| Work task |
Your answer should consist of each line below that contains the string "develpment".

| Material for this exercise |
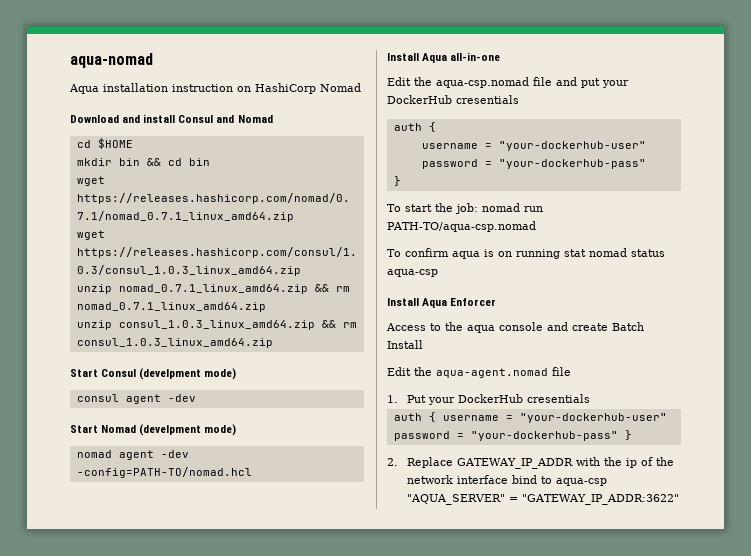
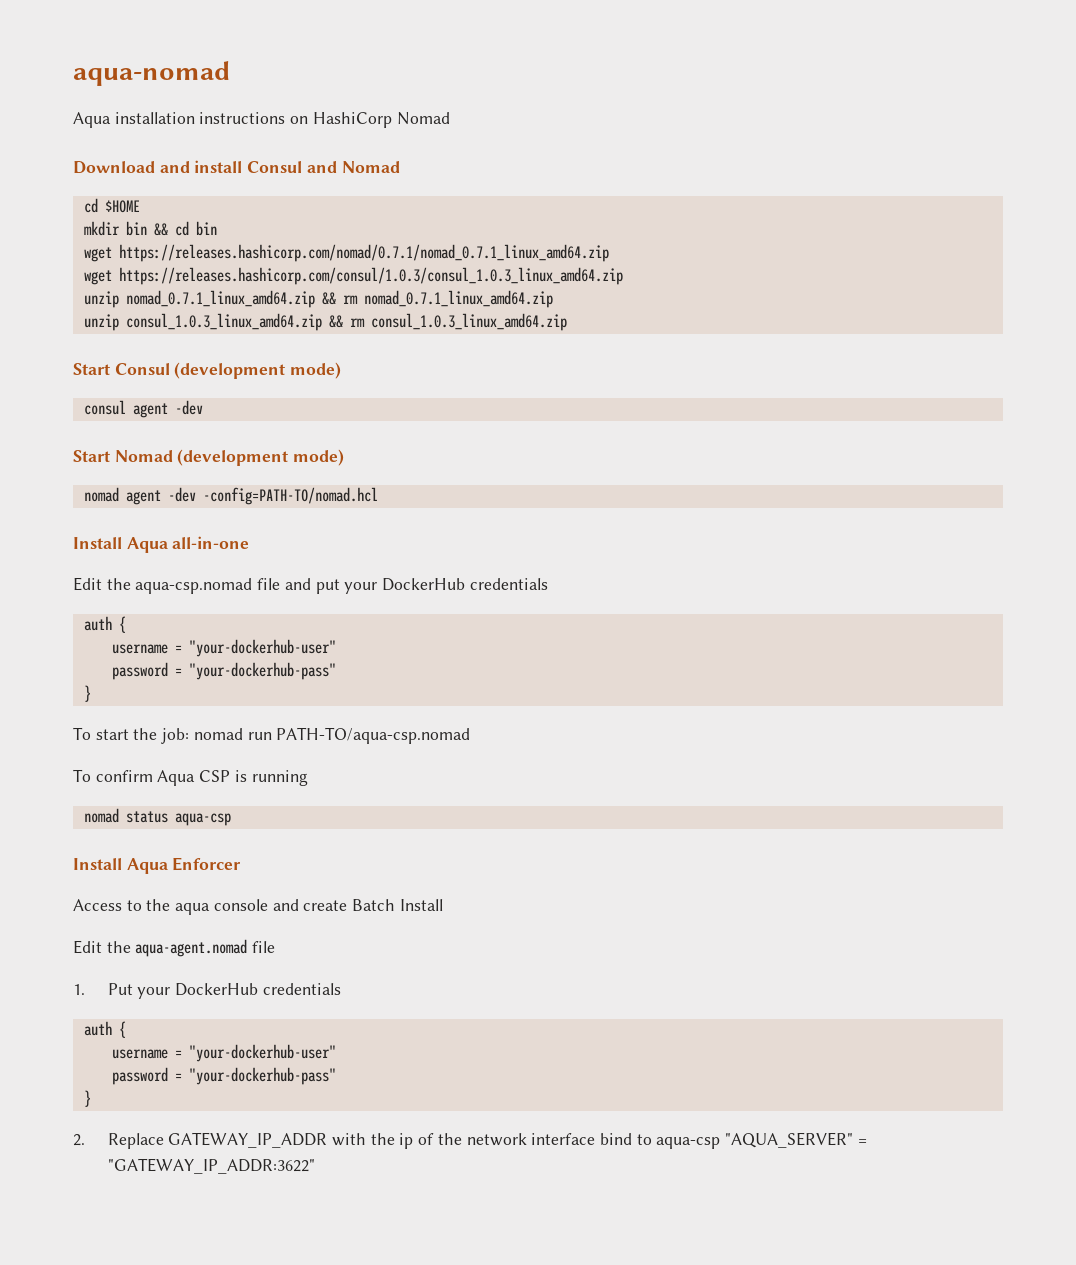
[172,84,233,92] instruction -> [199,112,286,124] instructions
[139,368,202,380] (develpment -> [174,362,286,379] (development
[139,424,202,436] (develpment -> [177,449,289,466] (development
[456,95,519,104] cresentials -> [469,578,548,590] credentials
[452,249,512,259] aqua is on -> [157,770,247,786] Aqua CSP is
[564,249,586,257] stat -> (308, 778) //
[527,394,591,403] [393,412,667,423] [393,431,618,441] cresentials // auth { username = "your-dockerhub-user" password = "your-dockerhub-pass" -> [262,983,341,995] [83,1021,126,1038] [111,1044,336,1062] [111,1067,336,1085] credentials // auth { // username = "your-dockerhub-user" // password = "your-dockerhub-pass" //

* * *

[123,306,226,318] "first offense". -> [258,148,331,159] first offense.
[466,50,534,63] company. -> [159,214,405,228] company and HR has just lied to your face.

| Solution to the exercise |
[139,368,202,380] (develpment -> [174,362,286,379] (development
[139,424,202,436] (develpment -> [177,449,289,466] (development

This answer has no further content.